EXCERPTED DATA:
- - - - -

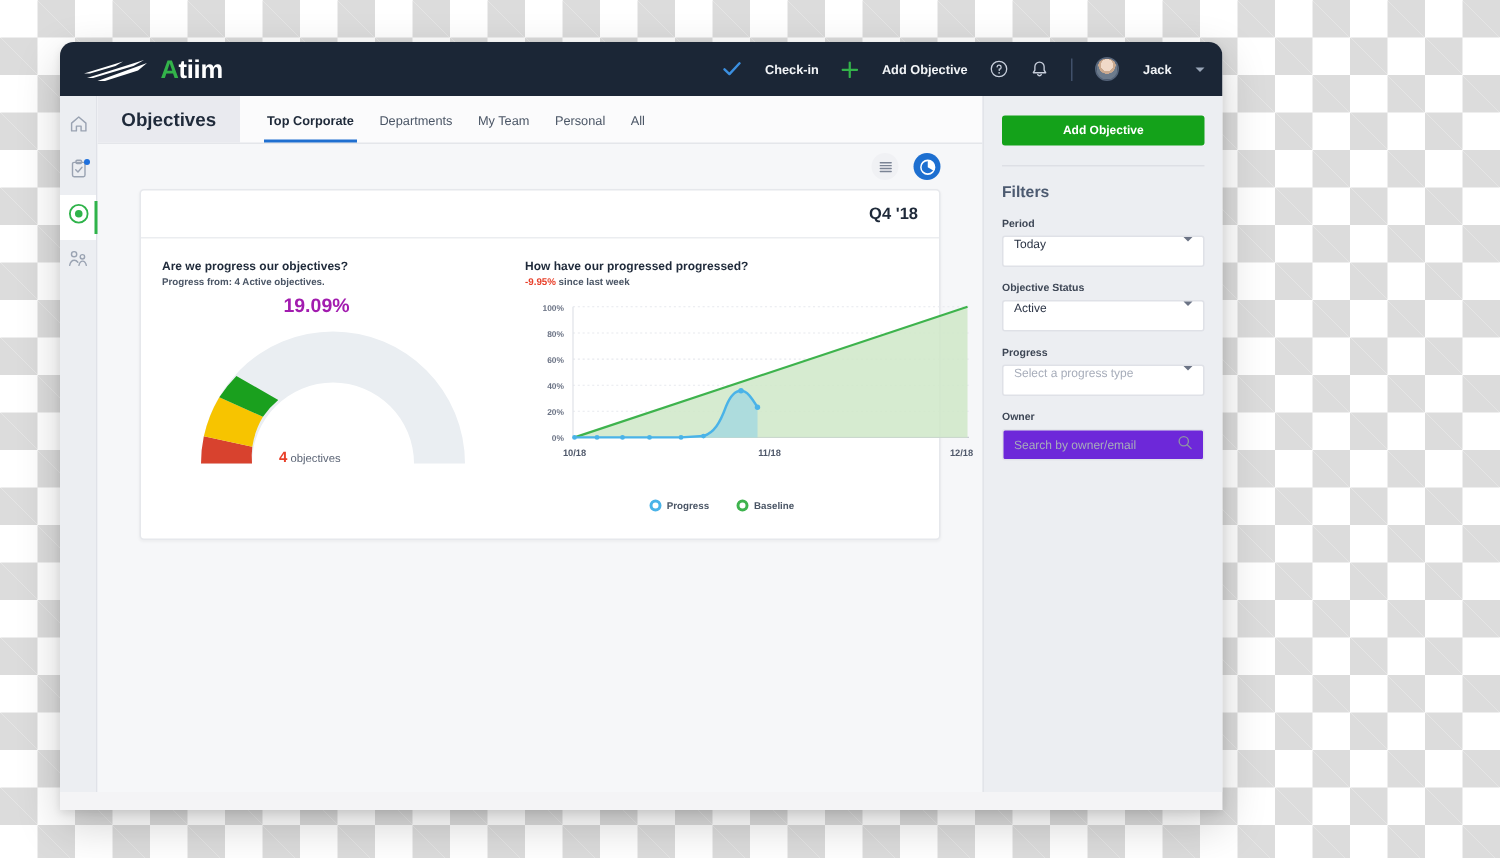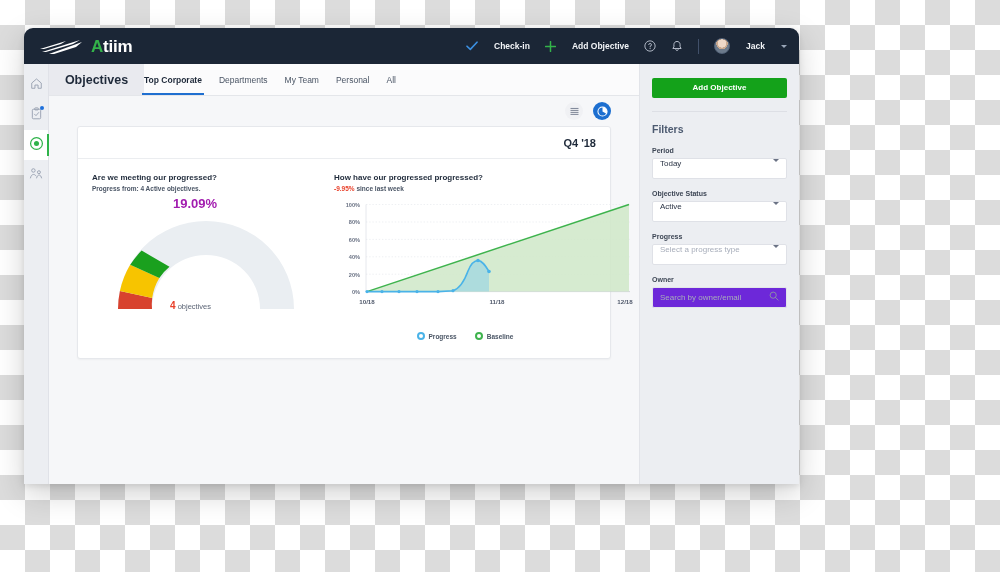"Atiim" #app-window { height: 456px -> 512px; left: 24px -> 40px }
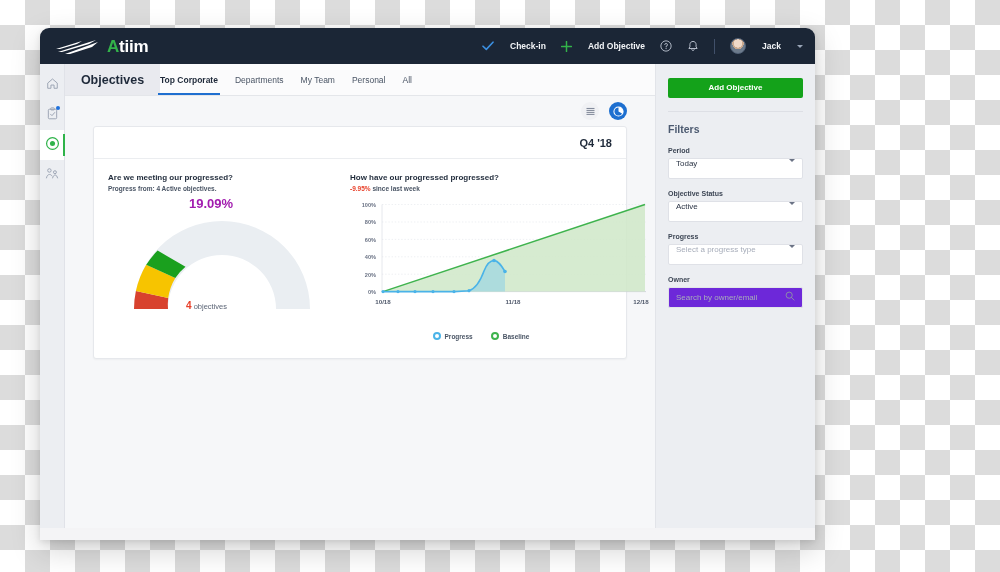"Top Corporate" #tabs { padding-left: none -> 18px }
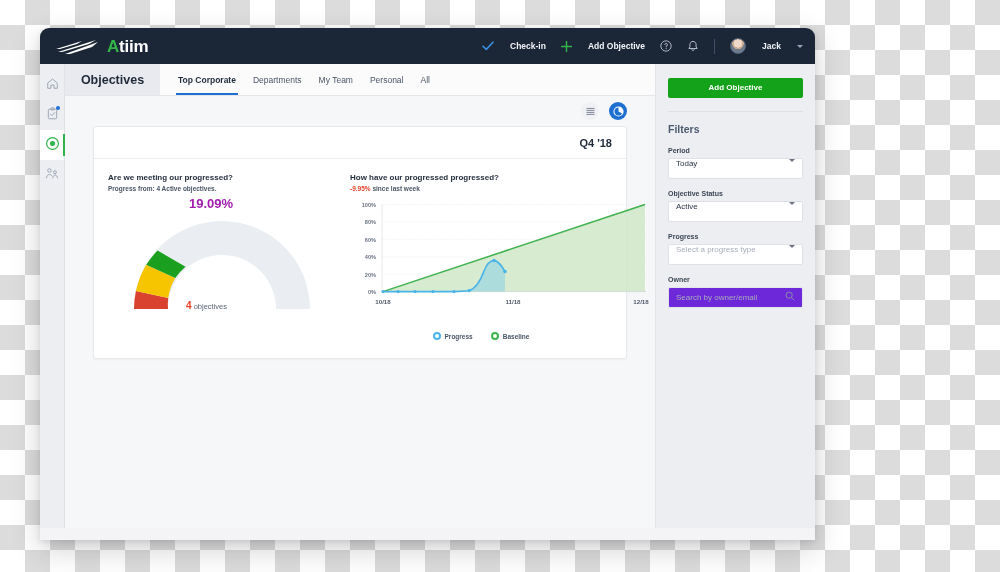"Are we meeting our progressed?" div.panel-title { text: meeting our progressed -> progress our objectives }
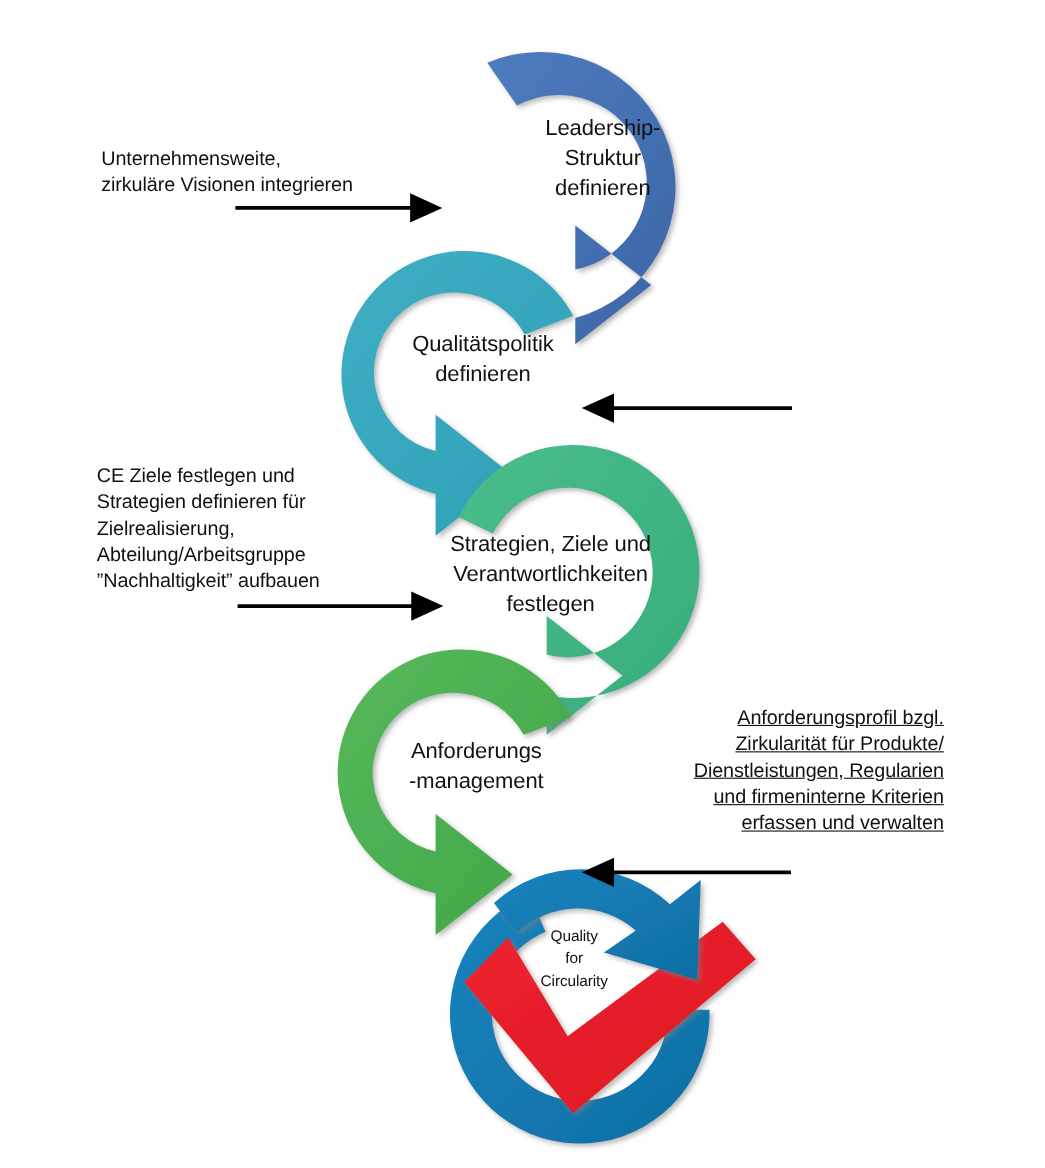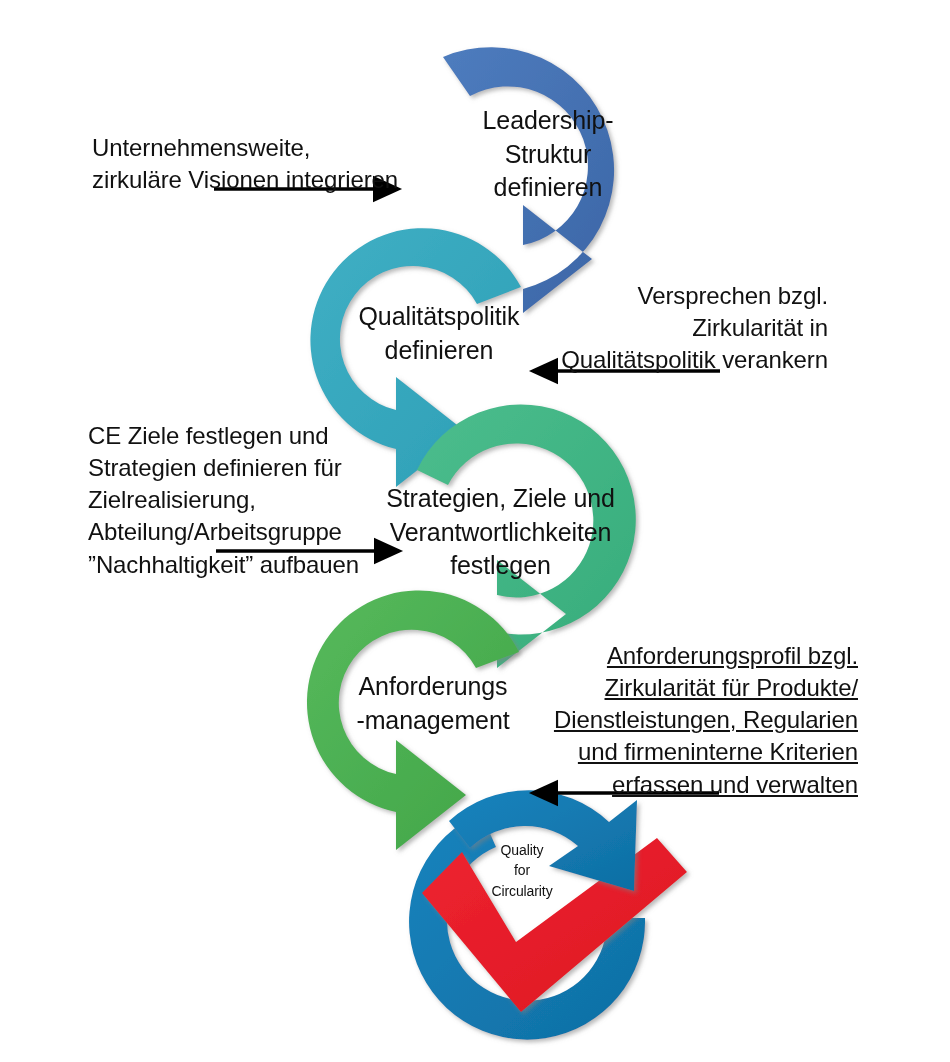"Leadership-" .node-label { font-size: 25px -> 20px }
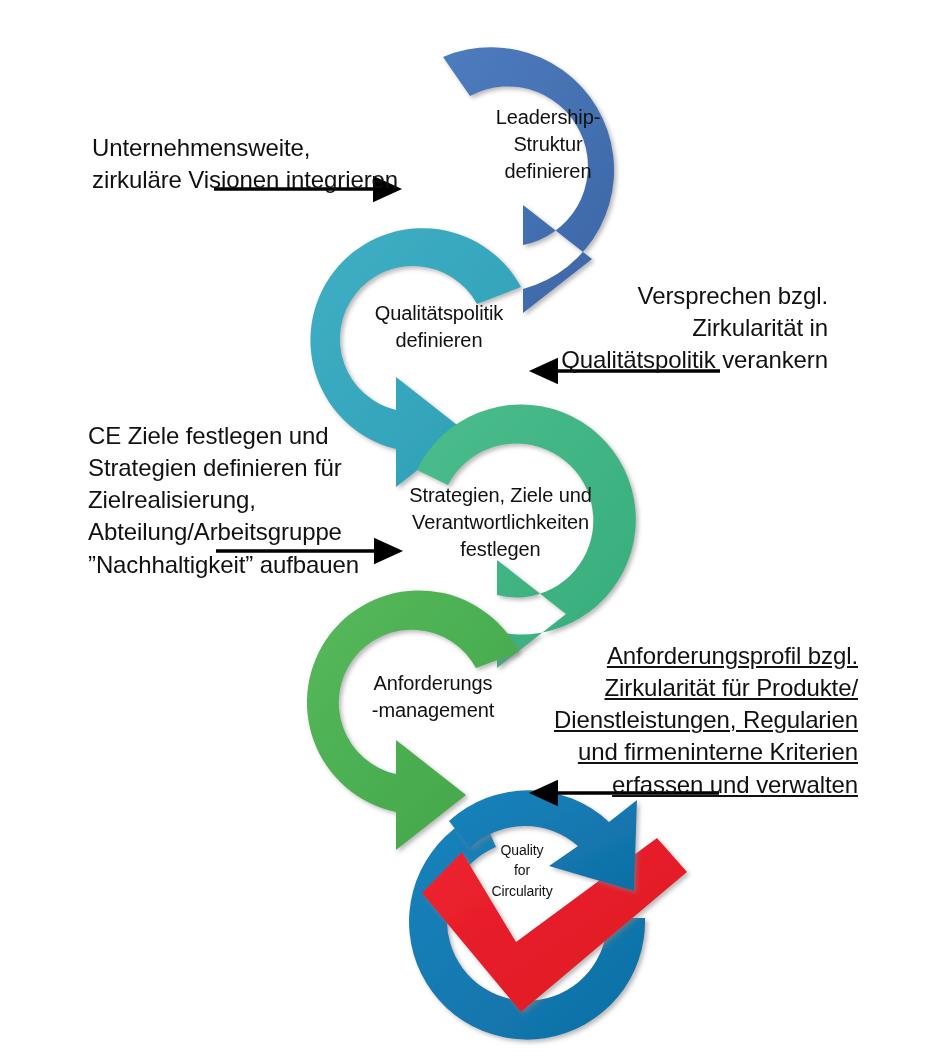"Unternehmensweite," .side-label { font-size: 24px -> 18px }
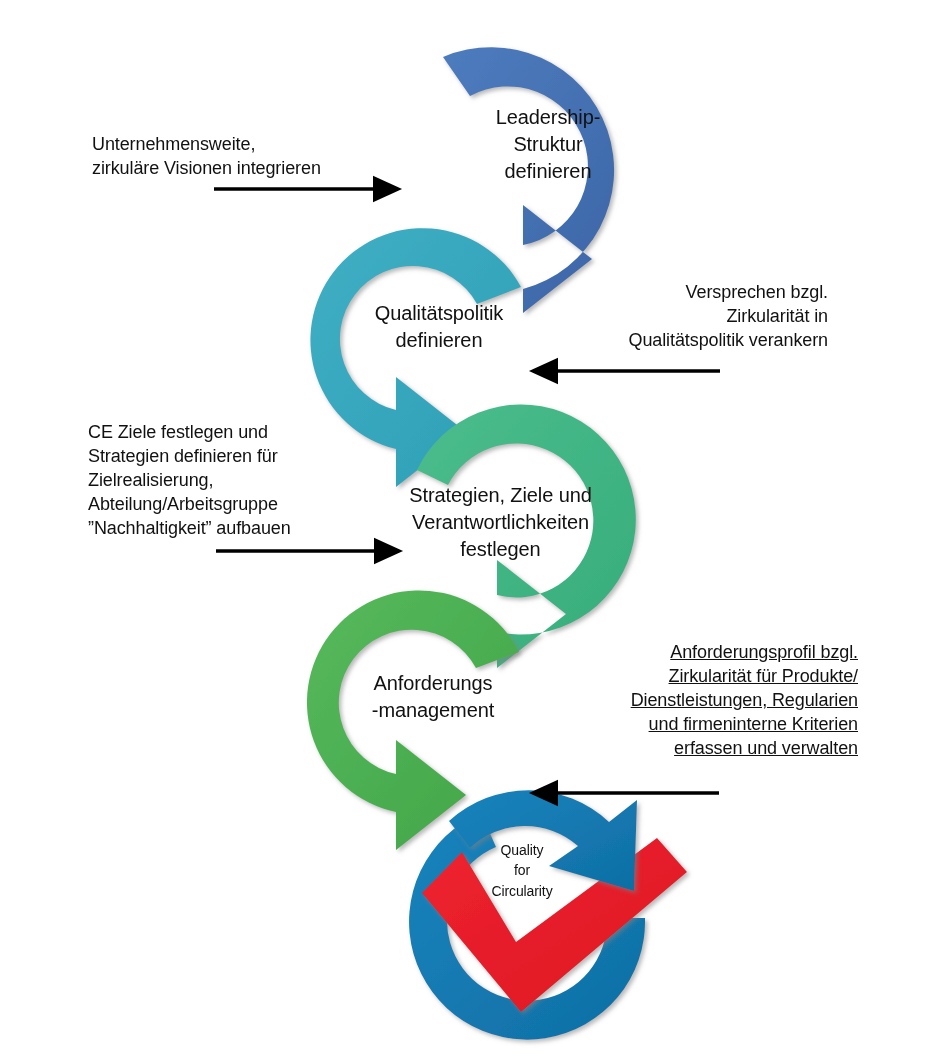"Versprechen bzgl." div.lbl { html: <div>Versprechen bzgl. Zirkularität in Qualitätspolitik verankern</div> -> none }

- - - - -

WORK TO COMPLETE: What you should produce is an exact copy of the records, with the pictures left out.

WRITTEN REPLY:
"Atiim" #app-window { height: 456px -> 512px; left: 24px -> 40px }
"Top Corporate" #tabs { padding-left: none -> 18px }
"Are we meeting our progressed?" div.panel-title { text: meeting our progressed -> progress our objectives }
"Leadership-" .node-label { font-size: 25px -> 20px }
"Unternehmensweite," .side-label { font-size: 24px -> 18px }
"Versprechen bzgl." div.lbl { html: <div>Versprechen bzgl. Zirkularität in Qualitätspolitik verankern</div> -> none }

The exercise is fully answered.